_WHAT TO WORK ON:_ The entries below are to be repeated exactly, with the pictures left out.

---------- RECORDS SUPPLIED

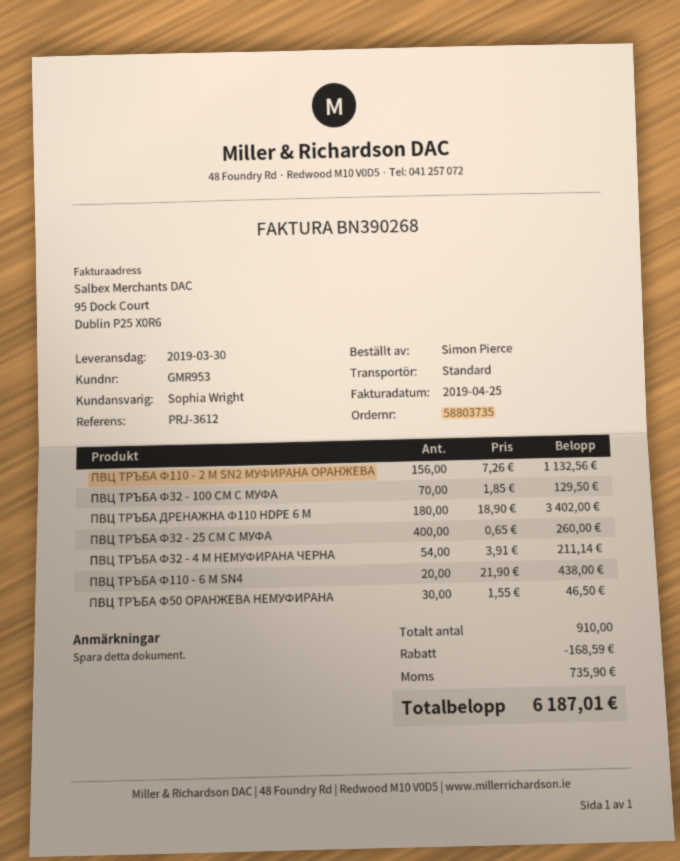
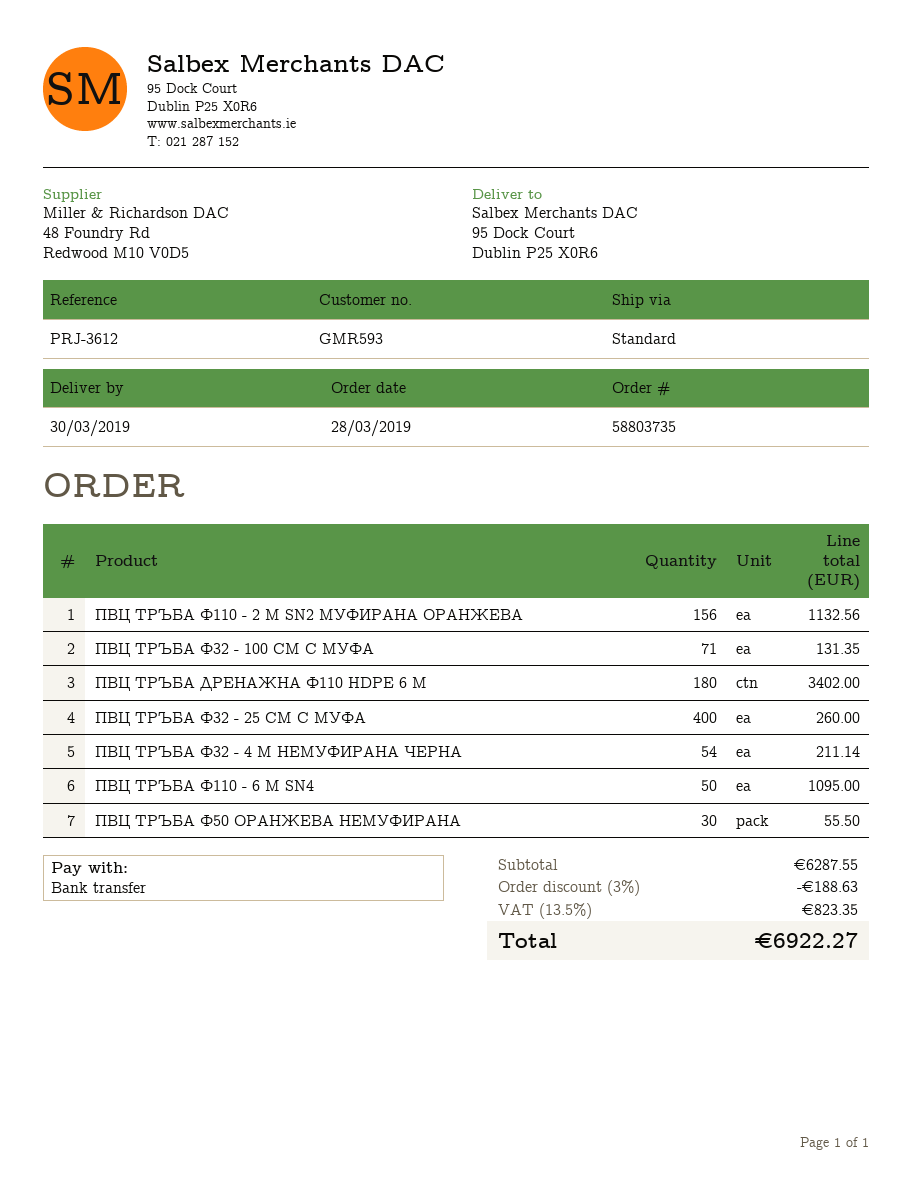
customer number: GMR953 -> GMR593
ПВЦ ТРЪБА Ф32 - 100 СМ С МУФА: 70 for 129.50 -> 71 for 131.35
ПВЦ ТРЪБА Ф110 - 6 М SN4: 20 for 438.00 -> 50 for 1095.00
ПВЦ ТРЪБА Ф50 ОРАНЖЕВА НЕМУФИРАНА: 30 for 46.50 -> 30 for 55.50
discount: 168.59 -> 188.63
tax: 735.90 -> 823.35
total: 6187.01 -> 6922.27

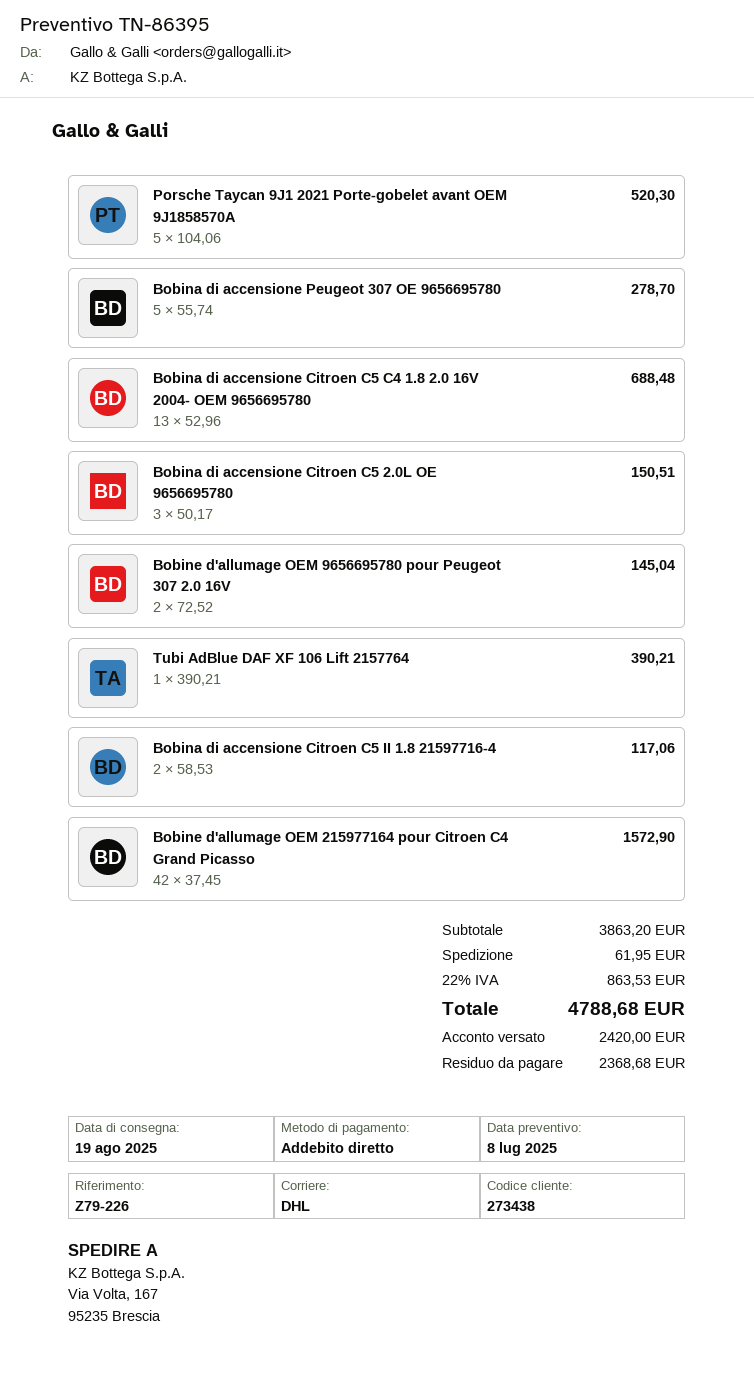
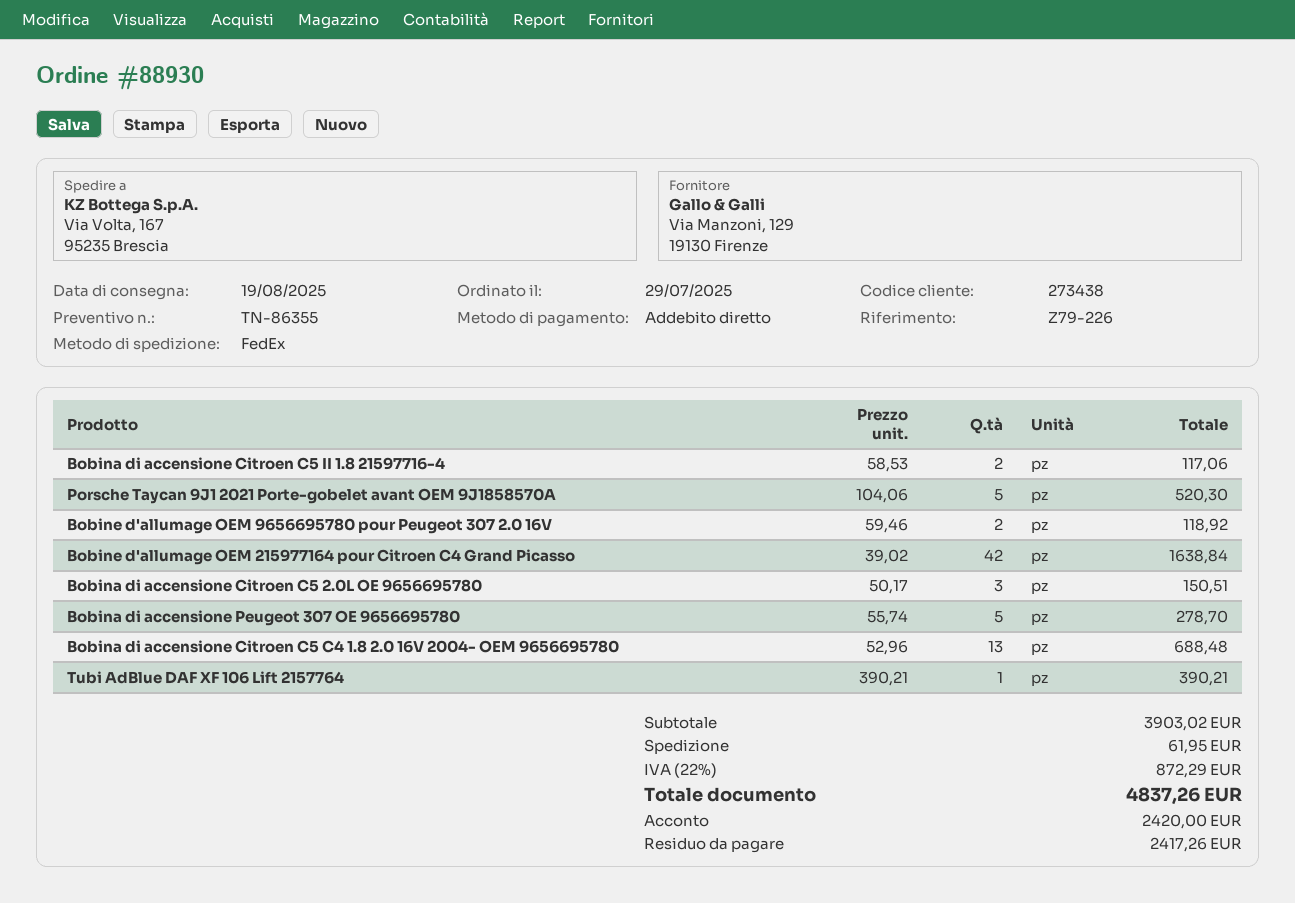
quote number: TN-86395 -> TN-86355
shipping method: DHL -> FedEx
Bobine d'allumage OEM 9656695780 pour Peugeot 307 2.0 16V: 2 x 72.52 = 145.04 -> 2 x 59.46 = 118.92
Bobine d'allumage OEM 215977164 pour Citroen C4 Grand Picasso: 42 x 37.45 = 1572.90 -> 42 x 39.02 = 1638.84
subtotal: 3863.20 -> 3903.02
tax: 22% = 863.53 -> 22% = 872.29
total: 4788.68 -> 4837.26
balance: 2368.68 -> 2417.26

--------------------

_OUTPUT FOR THIS TASK:_
customer number: GMR953 -> GMR593
ПВЦ ТРЪБА Ф32 - 100 СМ С МУФА: 70 for 129.50 -> 71 for 131.35
ПВЦ ТРЪБА Ф110 - 6 М SN4: 20 for 438.00 -> 50 for 1095.00
ПВЦ ТРЪБА Ф50 ОРАНЖЕВА НЕМУФИРАНА: 30 for 46.50 -> 30 for 55.50
discount: 168.59 -> 188.63
tax: 735.90 -> 823.35
total: 6187.01 -> 6922.27

quote number: TN-86395 -> TN-86355
shipping method: DHL -> FedEx
Bobine d'allumage OEM 9656695780 pour Peugeot 307 2.0 16V: 2 x 72.52 = 145.04 -> 2 x 59.46 = 118.92
Bobine d'allumage OEM 215977164 pour Citroen C4 Grand Picasso: 42 x 37.45 = 1572.90 -> 42 x 39.02 = 1638.84
subtotal: 3863.20 -> 3903.02
tax: 22% = 863.53 -> 22% = 872.29
total: 4788.68 -> 4837.26
balance: 2368.68 -> 2417.26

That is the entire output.